[[ Data to process, beginning ]]

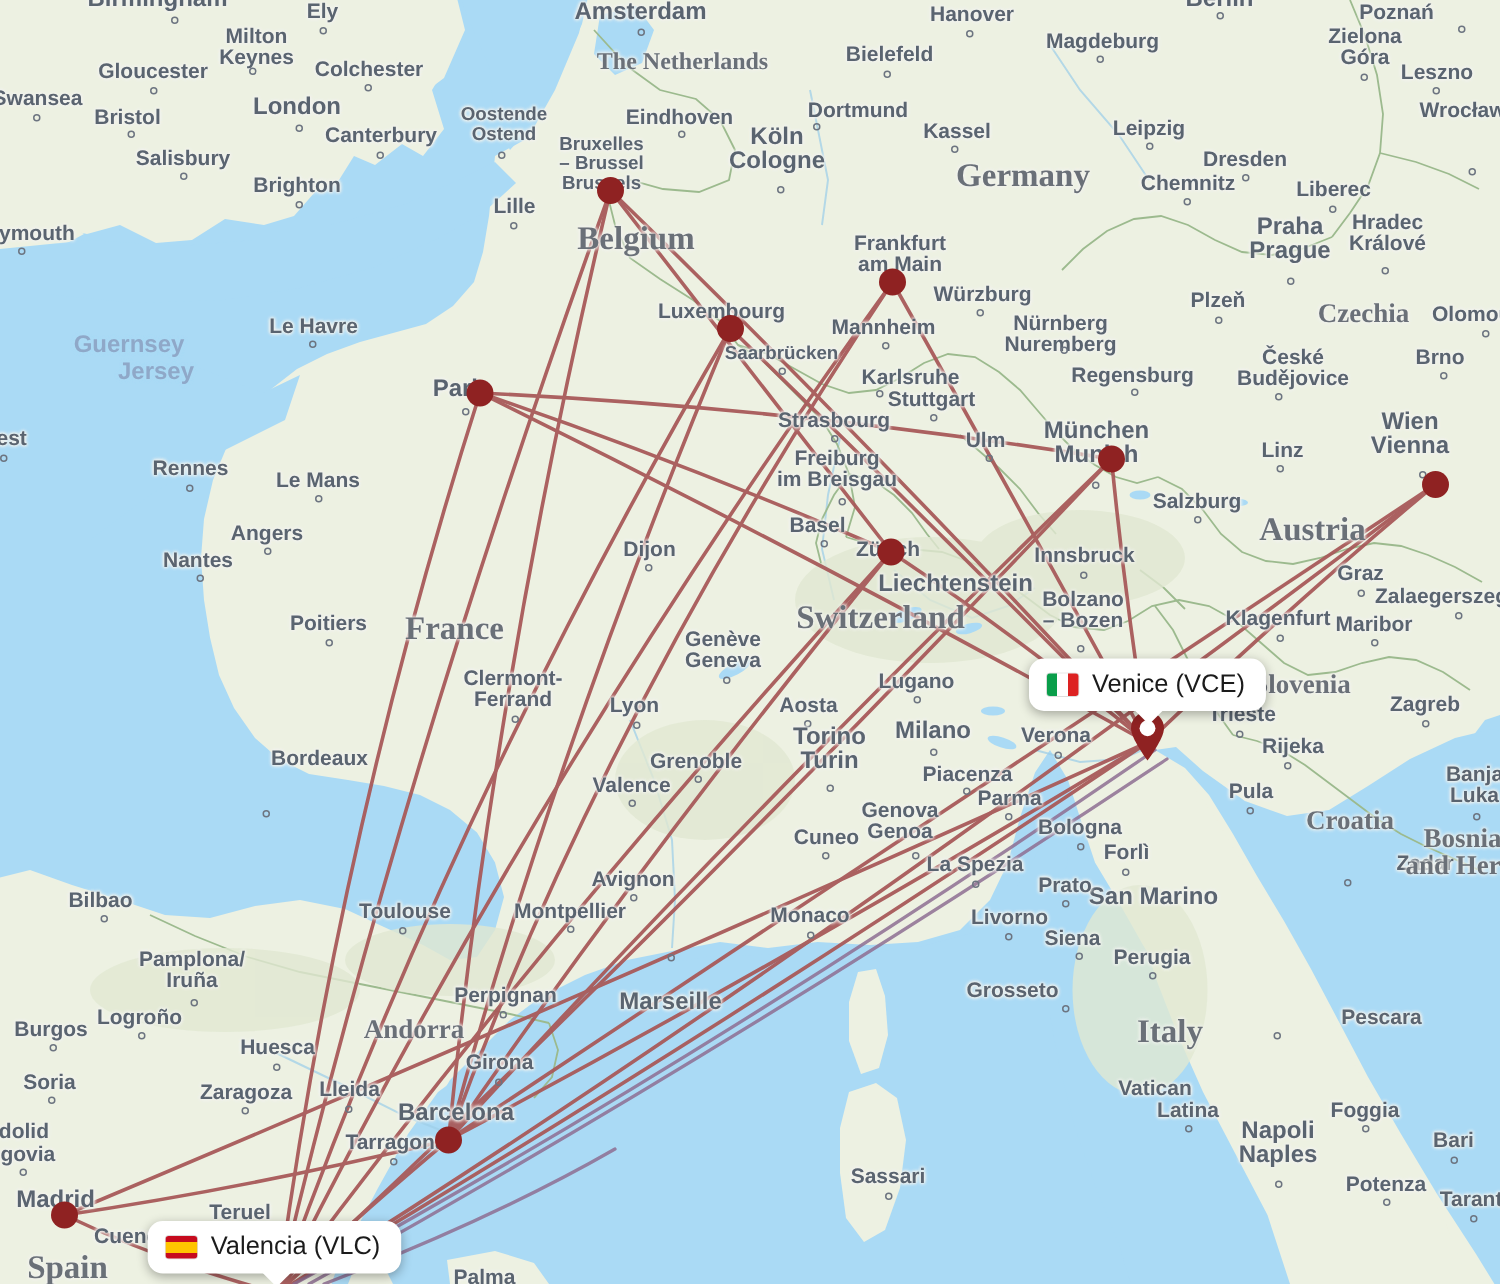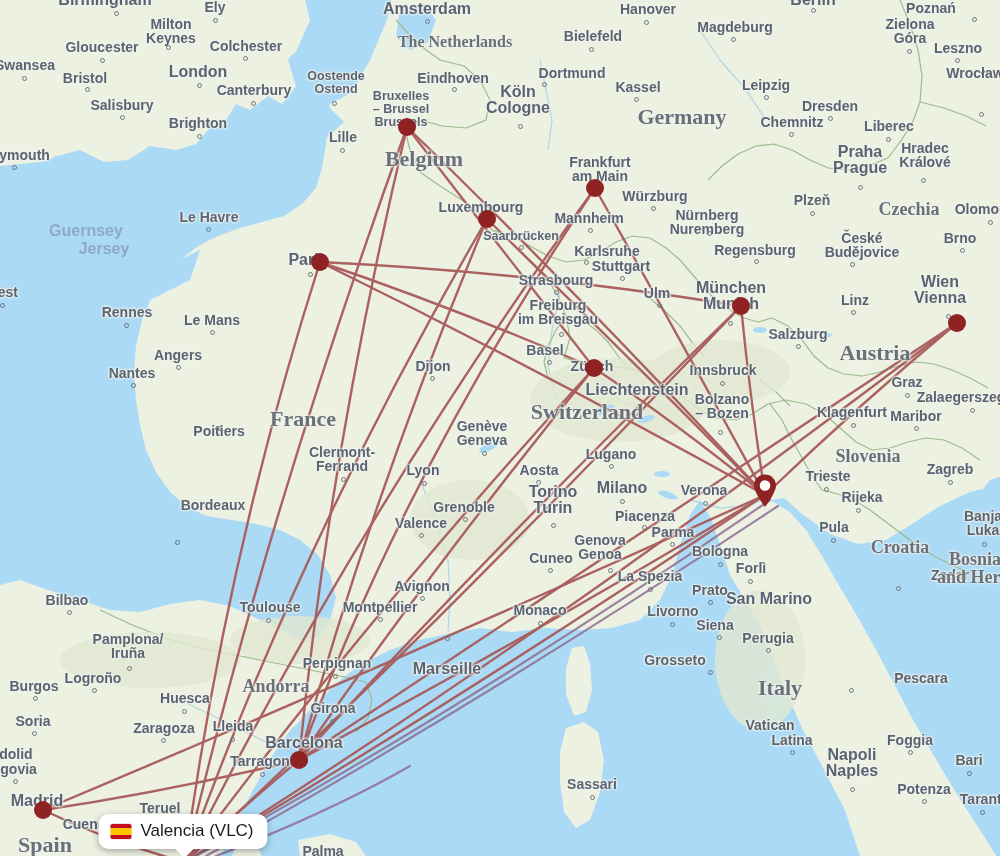--- a/index.html
+++ b/index.html
@@ -319,21 +319,21 @@
       <div class="city sz3" style="left: 132px; top: 373px;">Nantes</div>
       <div class="dot" style="left: 133px; top: 385px;"></div>
       <div class="city sz3" style="left: 592px; top: 366px;">Zürich</div>
       <div class="city sz3" style="left: 723px; top: 370px;">Innsbruck</div>
       <div class="dot" style="left: 722px; top: 383px;"></div>
       <div class="city sz3" style="left: 907px; top: 382px;">Graz</div>
       <div class="dot" style="left: 907px; top: 395px;"></div>
       <div class="city sz3" style="left: 961px; top: 397px;">Zalaegerszeg</div>
       <div class="dot" style="left: 972px; top: 410px;"></div>
       <div class="city sz4" style="left: 637px; top: 390px;">Liechtenstein</div>
-      <div class="city sz3" style="left: 219px; top: 415px; margin-top: 16px;">Poitiers</div>
+      <div class="city sz3" style="left: 219px; top: 415px;">Poitiers</div>
       <div class="dot" style="left: 219px; top: 428px;"></div>
       <div class="country c3" style="left: 303px; top: 419px;">France</div>
       <div class="country c3" style="left: 587px; top: 412px;">Switzerland</div>
       <div class="city sz3" style="left: 722px; top: 406px;">Bolzano<br>– Bozen</div>
       <div class="dot" style="left: 720px; top: 432px;"></div>
       <div class="city sz3" style="left: 852px; top: 412px;">Klagenfurt</div>
       <div class="dot" style="left: 853px; top: 425px;"></div>
       <div class="city sz3" style="left: 916px; top: 416px;">Maribor</div>
       <div class="dot" style="left: 916px; top: 428px;"></div>
       <div class="city sz3" style="left: 482px; top: 433px;">Genève<br>Geneva</div>
@@ -467,20 +467,25 @@
       <div class="apt" title="Vienna" style="left: 957px; top: 323px; width: 18px; height: 18px;"></div>
       <div class="apt" title="Barcelona" style="left: 299px; top: 760px; width: 18px; height: 18px;"></div>
       <div class="apt" title="Madrid" style="left: 43px; top: 810px; width: 18px; height: 18px;"></div>
     </div>
 
   <svg class="pin" style="left:765px;top:508px;width:26px;height:34px" viewBox="0 0 26 34">
     <path d="M13,33 C13,33 24,18.5 24,11.5 C24,5.3 19.1,0.5 13,0.5 C6.9,0.5 2,5.3 2,11.5 C2,18.5 13,33 13,33 Z" fill="#8f2222"></path>
     <circle cx="13" cy="11.5" r="5.3" fill="#ffffff"></circle>
   </svg>
 
+  <div class="tooltip" style="left:765px;top:474px">
+    <span class="flag flag-it"></span>
+    <span>Venice (VCE)</span>
+    <span class="tip-tail"></span>
+  </div>
 
   <div class="tooltip" style="left:183px;top:849px">
     <span class="flag flag-es"></span>
     <span>Valencia (VLC)</span>
     <span class="tip-tail"></span>
   </div>
 
 </div>
 
 </body></html>

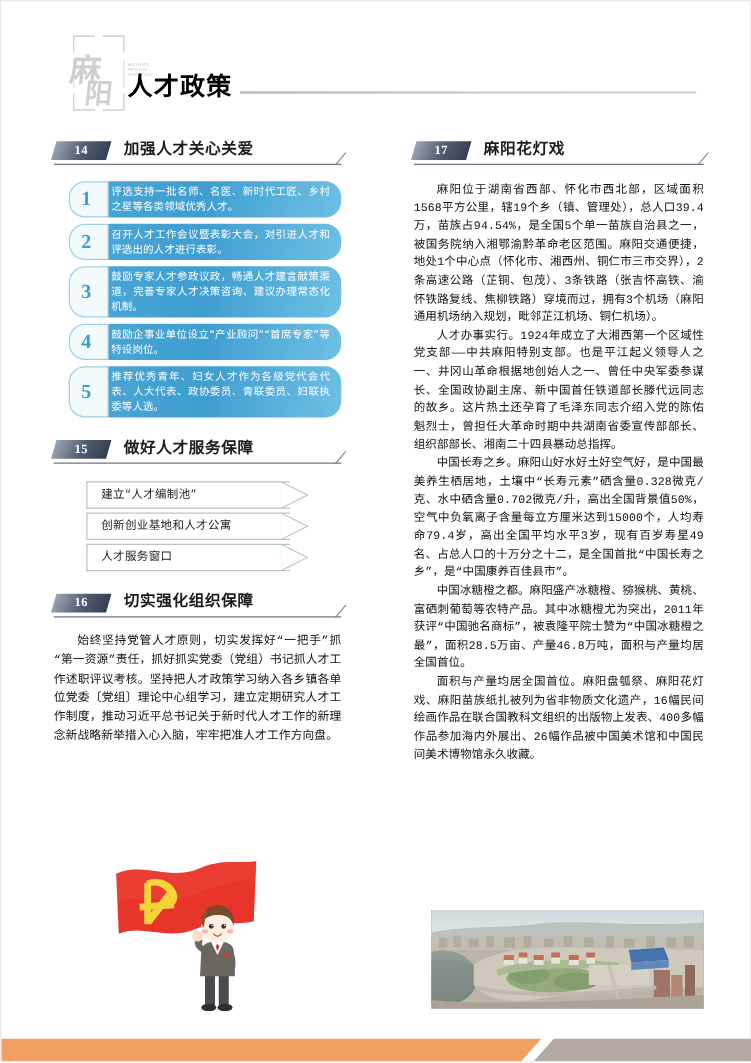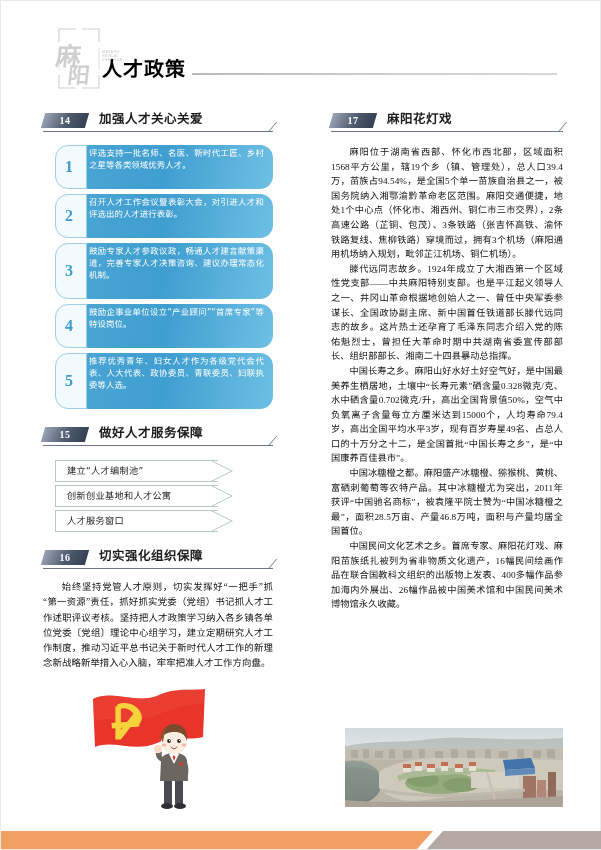--- a/index.html
+++ b/index.html
@@ -112,31 +112,31 @@
     transform:translateY(-50%);
     font-style:normal;
     text-align:center;
     font-family:"Liberation Serif",serif;
     font-size:16px;font-weight:700;color:#3f9ccb;
   }
   .bub-b{
     margin-left:21px;
     background:linear-gradient(100deg,#4aa6d4 0%,#3f9ed0 45%,#6ec0e4 100%);
     border-radius:13px;
-    padding:3px 9px 18px 13px;
+    padding:3px 9px 3px 13px;
     color:#ffffff;
     font-family:"DejaVu Sans","Liberation Sans",sans-serif;
     font-size:8.4px;line-height:11.6px;
     letter-spacing:.1px;
     text-align:justify;
     box-sizing:border-box;
   }
 
   
-  .arrow-list{margin:2px 0 0 12px;}
+  .arrow-list{margin:2px 0 0 26px;}
   .arrow-item{
     position:relative;
     height:22px;margin-bottom:3px;
     width:197px;
   }
   .arrow-item .ab{
     position:absolute;left:0;top:0;
     width:163px;height:22px;
     border:1px solid #b9c8be;
     border-right:none;
@@ -157,21 +157,21 @@
   }
   .arrow-item .atxt{
     position:absolute;left:12px;top:0;height:22px;line-height:22px;
     font-family:"DejaVu Sans","Liberation Sans",sans-serif;
     font-size:9.2px;color:#1d1d1d;letter-spacing:.3px;
     white-space:nowrap;z-index:3;
   }
 
   
   .para{
-    font-family:Liberation Serif, serif;
+    font-family:Liberation Mono, monospace;
     font-size:9.4px;line-height:15.2px;
     color:#111;
     text-align:justify;
     text-indent:2em;
     margin:0 0 0 0;
     letter-spacing:.1px;
   }
   .para.tight{margin-top:2px;}
   .col-right .para{font-size:9.2px;line-height:14.6px;}
 
@@ -314,24 +314,24 @@
     <div class="sec-head">
       <div class="sec-num">
         <span>17</span>
       </div>
       <div class="sec-title">麻阳花灯戏</div>
       <div class="sec-line"></div>
       <div class="sec-tick"></div>
     </div>
 
     <p class="para" style="margin-top:10px">麻阳位于湖南省西部、怀化市西北部，区域面积1568平方公里，辖19个乡（镇、管理处），总人口39.4万，苗族占94.54%，是全国5个单一苗族自治县之一，被国务院纳入湘鄂渝黔革命老区范围。麻阳交通便捷，地处1个中心点（怀化市、湘西州、铜仁市三市交界），2条高速公路（芷铜、包茂）、3条铁路（张吉怀高铁、渝怀铁路复线、焦柳铁路）穿境而过，拥有3个机场（麻阳通用机场纳入规划，毗邻芷江机场、铜仁机场）。</p>
-    <p class="para">滕代远同志故乡。1924年成立了大湘西第一个区域性党支部——中共麻阳特别支部。也是平江起义领导人之一、井冈山革命根据地创始人之一、曾任中央军委参谋长、全国政协副主席、新中国首任铁道部长滕代远同志的故乡。这片热土还孕育了毛泽东同志介绍入党的陈佑魁烈士，曾担任大革命时期中共湖南省委宣传部部长、组织部部长、湘南二十四县暴动总指挥。</p>
+    <p class="para">人才办事实行。1924年成立了大湘西第一个区域性党支部——中共麻阳特别支部。也是平江起义领导人之一、井冈山革命根据地创始人之一、曾任中央军委参谋长、全国政协副主席、新中国首任铁道部长滕代远同志的故乡。这片热土还孕育了毛泽东同志介绍入党的陈佑魁烈士，曾担任大革命时期中共湖南省委宣传部部长、组织部部长、湘南二十四县暴动总指挥。</p>
     <p class="para">中国长寿之乡。麻阳山好水好土好空气好，是中国最美养生栖居地，土壤中“长寿元素”硒含量0.328微克/克、水中硒含量0.702微克/升，高出全国背景值50%，空气中负氧离子含量每立方厘米达到15000个，人均寿命79.4岁，高出全国平均水平3岁，现有百岁寿星49名、占总人口的十万分之十二，是全国首批“中国长寿之乡”，是“中国康养百佳县市”。</p>
     <p class="para">中国冰糖橙之都。麻阳盛产冰糖橙、猕猴桃、黄桃、富硒刺葡萄等农特产品。其中冰糖橙尤为突出，2011年获评“中国驰名商标”，被袁隆平院士赞为“中国冰糖橙之最”，面积28.5万亩、产量46.8万吨，面积与产量均居全国首位。</p>
-    <p class="para">中国民间文化艺术之乡。首席专家、麻阳花灯戏、麻阳苗族纸扎被列为省非物质文化遗产，16幅民间绘画作品在联合国教科文组织的出版物上发表、400多幅作品参加海内外展出、26幅作品被中国美术馆和中国民间美术博物馆永久收藏。</p>
+    <p class="para">面积与产量均居全国首位。麻阳盘瓠祭、麻阳花灯戏、麻阳苗族纸扎被列为省非物质文化遗产，16幅民间绘画作品在联合国教科文组织的出版物上发表、400多幅作品参加海内外展出、26幅作品被中国美术馆和中国民间美术博物馆永久收藏。</p>
   </div>
 
   <div class="illus">
     <svg class="flag" viewBox="0 0 117 78">
       <path d="M2 14 C22 4, 46 20, 68 10 C86 2, 100 6, 114 4
                L112 52 C98 56, 84 50, 66 58 C44 68, 22 54, 4 62 Z" fill="#e8342a"></path>
       <path d="M2 14 C22 4, 46 20, 68 10 C86 2, 100 6, 114 4
                L113 18 C98 20, 84 22, 66 30 C44 40, 22 30, 3 36 Z" fill="#ef4b3c" opacity=".45"></path>
       <g fill="#f5d33a" transform="translate(17,14) scale(0.92)">
         <path d="M10 6 C20 2, 32 6, 36 16 C39 24, 33 31, 25 30 C30 26, 31 19, 26 14 C21 9, 14 9, 10 13 Z"></path>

[[ Data to process, end ]]

With the line containing "L112 52 C98" as the first and the final line of the records as the last, copy that span exactly and nothing more.

                L112 52 C98 56, 84 50, 66 58 C44 68, 22 54, 4 62 Z" fill="#e8342a"></path>
       <path d="M2 14 C22 4, 46 20, 68 10 C86 2, 100 6, 114 4
                L113 18 C98 20, 84 22, 66 30 C44 40, 22 30, 3 36 Z" fill="#ef4b3c" opacity=".45"></path>
       <g fill="#f5d33a" transform="translate(17,14) scale(0.92)">
         <path d="M10 6 C20 2, 32 6, 36 16 C39 24, 33 31, 25 30 C30 26, 31 19, 26 14 C21 9, 14 9, 10 13 Z"></path>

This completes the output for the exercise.